__TASK DESCRIPTION__.
In your copy, reproduce each entry exactly and include no picture.

__RECORDS FOR PROCESSING__.

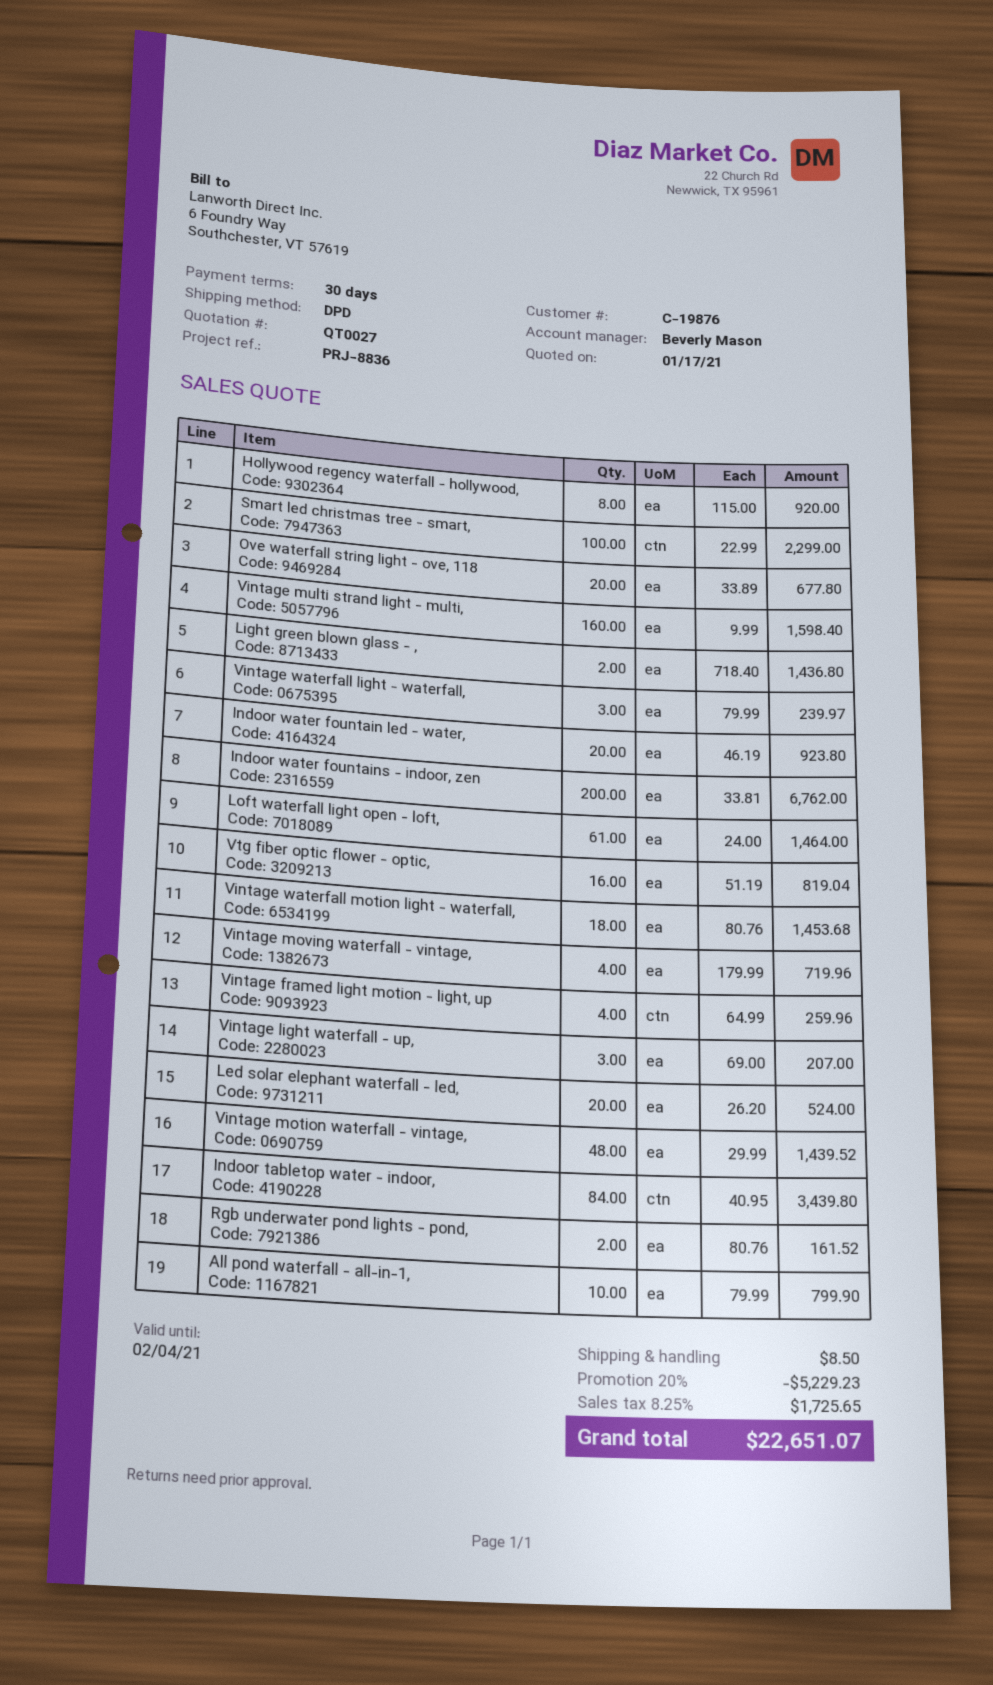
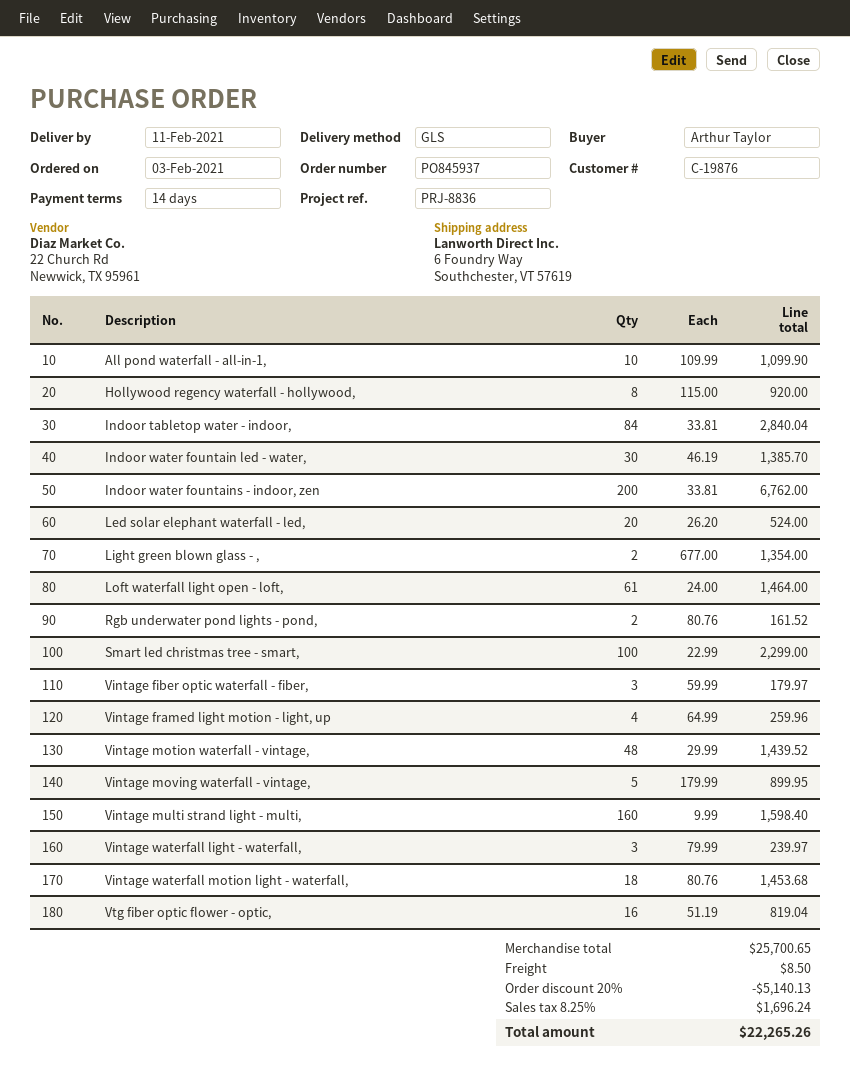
payment terms: 30 days -> 14 days
shipping method: DPD -> GLS
Ove waterfall string light - ove, 118: 20 x 33.89 = 677.80 -> none
Light green blown glass - ,: 2 x 718.40 = 1436.80 -> 2 x 677.00 = 1354.00
Indoor water fountain led - water,: 20 x 46.19 = 923.80 -> 30 x 46.19 = 1385.70
Vintage moving waterfall - vintage,: 4 x 179.99 = 719.96 -> 5 x 179.99 = 899.95
Vintage light waterfall - up,: 3 x 69.00 = 207.00 -> none
Indoor tabletop water - indoor,: 84 x 40.95 = 3439.80 -> 84 x 33.81 = 2840.04
All pond waterfall - all-in-1,: 10 x 79.99 = 799.90 -> 10 x 109.99 = 1099.90
Vintage fiber optic waterfall - fiber,: none -> 3 x 59.99 = 179.97
discount: 20% = 5229.23 -> 20% = 5140.13
tax: 8.25% = 1725.65 -> 8.25% = 1696.24
total: 22651.07 -> 22265.26

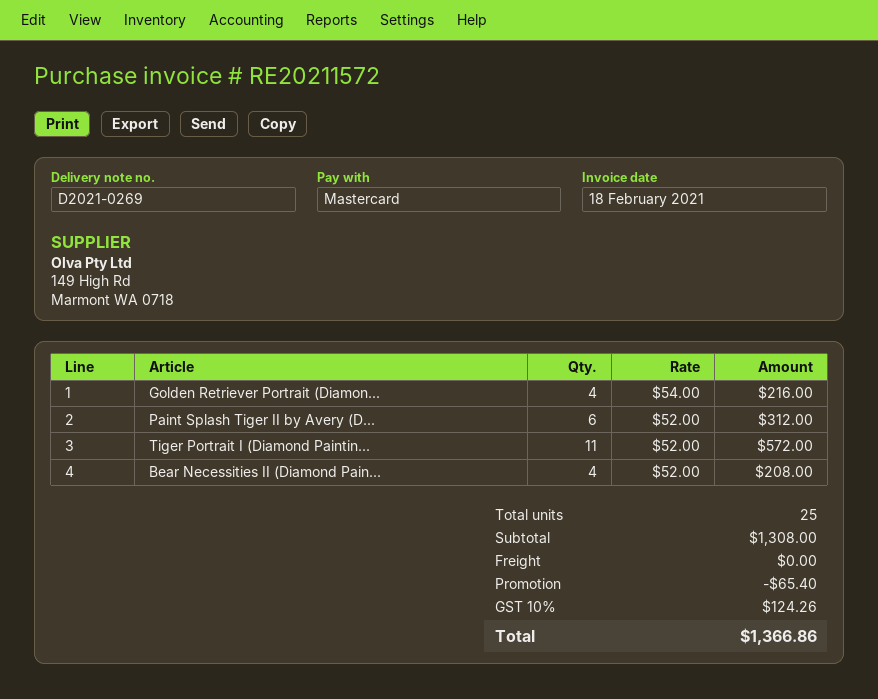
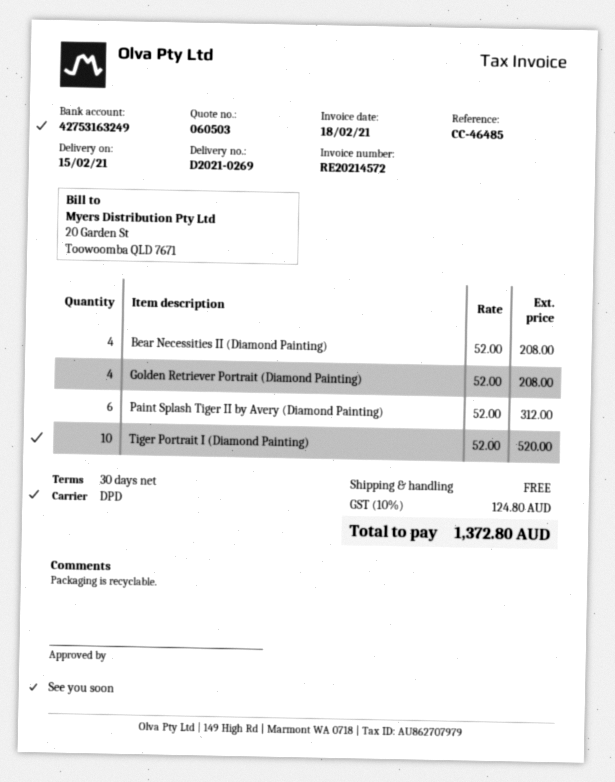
invoice number: RE20211572 -> RE20214572
Golden Retriever Portrait (Diamon...: 4 x 54.00 = 216.00 -> 4 x 52.00 = 208.00
Tiger Portrait I (Diamond Paintin...: 11 x 52.00 = 572.00 -> 10 x 52.00 = 520.00
discount: 65.40 -> none
tax: 10% = 124.26 -> 10% = 124.80
total: 1366.86 -> 1372.80

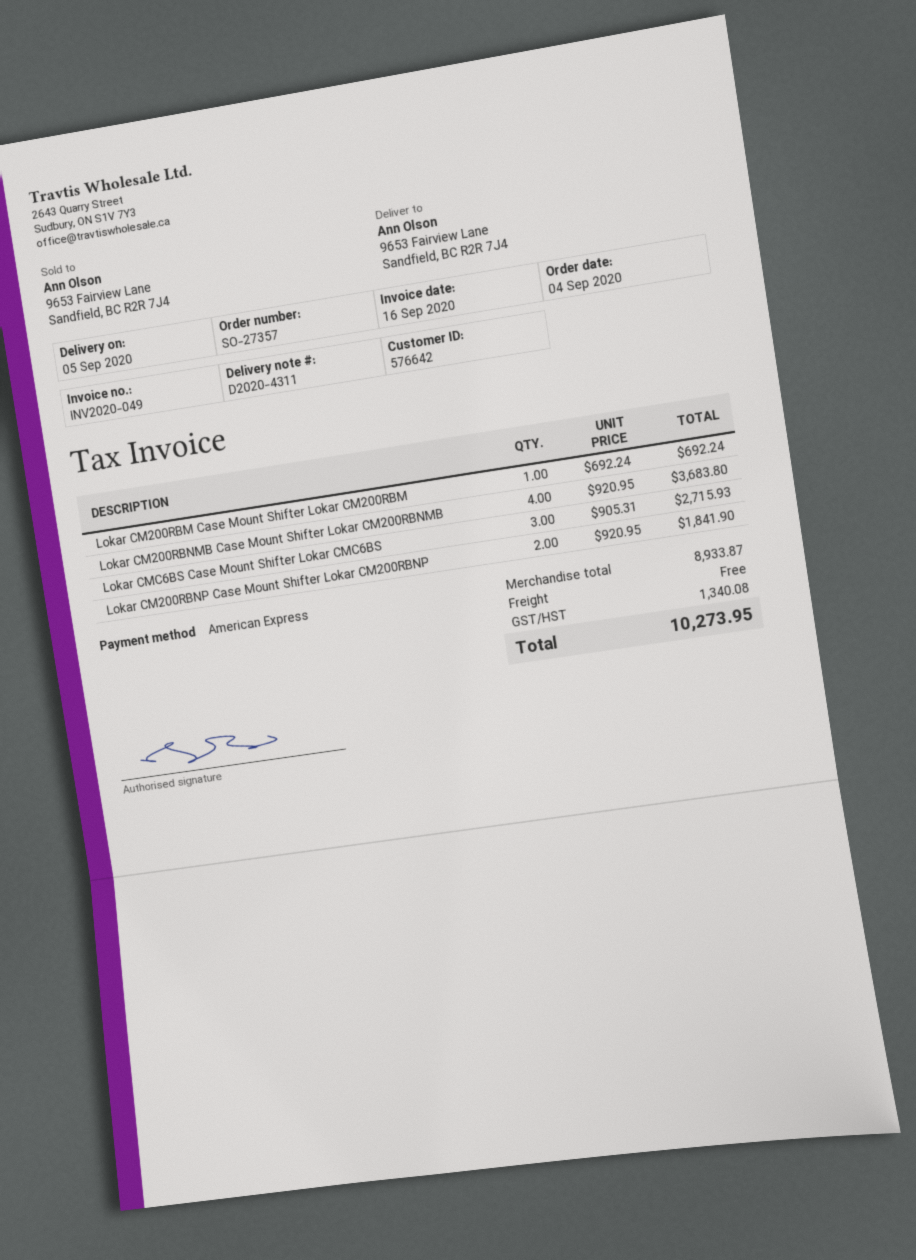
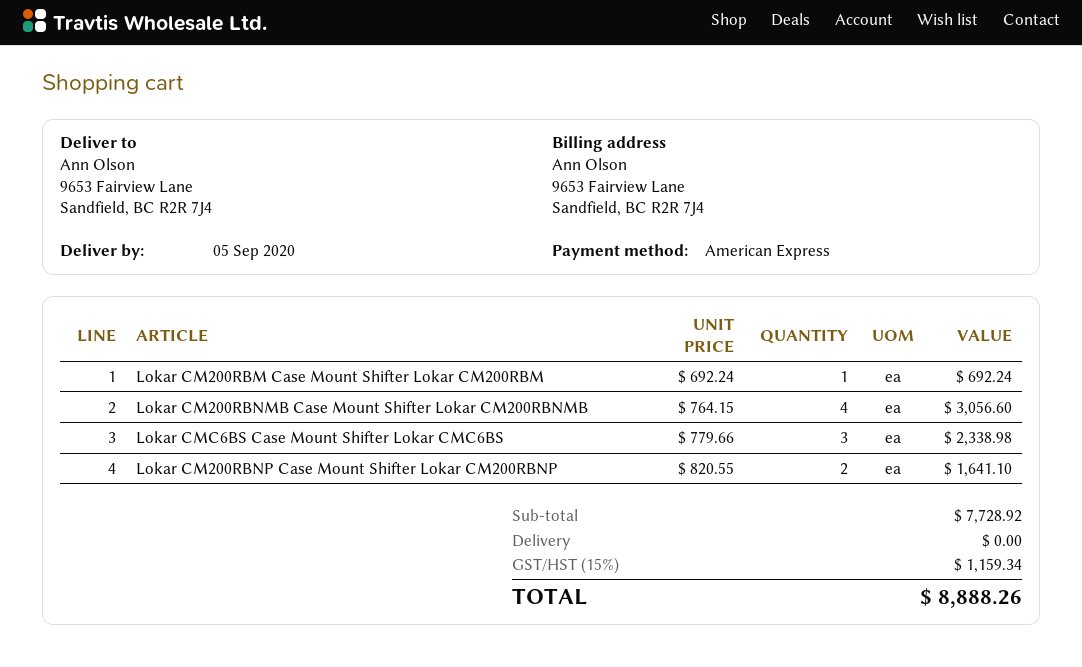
Lokar CM200RBNMB Case Mount Shifter Lokar CM200RBNMB: 4 x 920.95 = 3683.80 -> 4 x 764.15 = 3056.60
Lokar CMC6BS Case Mount Shifter Lokar CMC6BS: 3 x 905.31 = 2715.93 -> 3 x 779.66 = 2338.98
Lokar CM200RBNP Case Mount Shifter Lokar CM200RBNP: 2 x 920.95 = 1841.90 -> 2 x 820.55 = 1641.10
subtotal: 8933.87 -> 7728.92
tax: 1340.08 -> 1159.34
total: 10273.95 -> 8888.26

__REPLY TO THE EXERCISE__.
payment terms: 30 days -> 14 days
shipping method: DPD -> GLS
Ove waterfall string light - ove, 118: 20 x 33.89 = 677.80 -> none
Light green blown glass - ,: 2 x 718.40 = 1436.80 -> 2 x 677.00 = 1354.00
Indoor water fountain led - water,: 20 x 46.19 = 923.80 -> 30 x 46.19 = 1385.70
Vintage moving waterfall - vintage,: 4 x 179.99 = 719.96 -> 5 x 179.99 = 899.95
Vintage light waterfall - up,: 3 x 69.00 = 207.00 -> none
Indoor tabletop water - indoor,: 84 x 40.95 = 3439.80 -> 84 x 33.81 = 2840.04
All pond waterfall - all-in-1,: 10 x 79.99 = 799.90 -> 10 x 109.99 = 1099.90
Vintage fiber optic waterfall - fiber,: none -> 3 x 59.99 = 179.97
discount: 20% = 5229.23 -> 20% = 5140.13
tax: 8.25% = 1725.65 -> 8.25% = 1696.24
total: 22651.07 -> 22265.26

invoice number: RE20211572 -> RE20214572
Golden Retriever Portrait (Diamon...: 4 x 54.00 = 216.00 -> 4 x 52.00 = 208.00
Tiger Portrait I (Diamond Paintin...: 11 x 52.00 = 572.00 -> 10 x 52.00 = 520.00
discount: 65.40 -> none
tax: 10% = 124.26 -> 10% = 124.80
total: 1366.86 -> 1372.80

Lokar CM200RBNMB Case Mount Shifter Lokar CM200RBNMB: 4 x 920.95 = 3683.80 -> 4 x 764.15 = 3056.60
Lokar CMC6BS Case Mount Shifter Lokar CMC6BS: 3 x 905.31 = 2715.93 -> 3 x 779.66 = 2338.98
Lokar CM200RBNP Case Mount Shifter Lokar CM200RBNP: 2 x 920.95 = 1841.90 -> 2 x 820.55 = 1641.10
subtotal: 8933.87 -> 7728.92
tax: 1340.08 -> 1159.34
total: 10273.95 -> 8888.26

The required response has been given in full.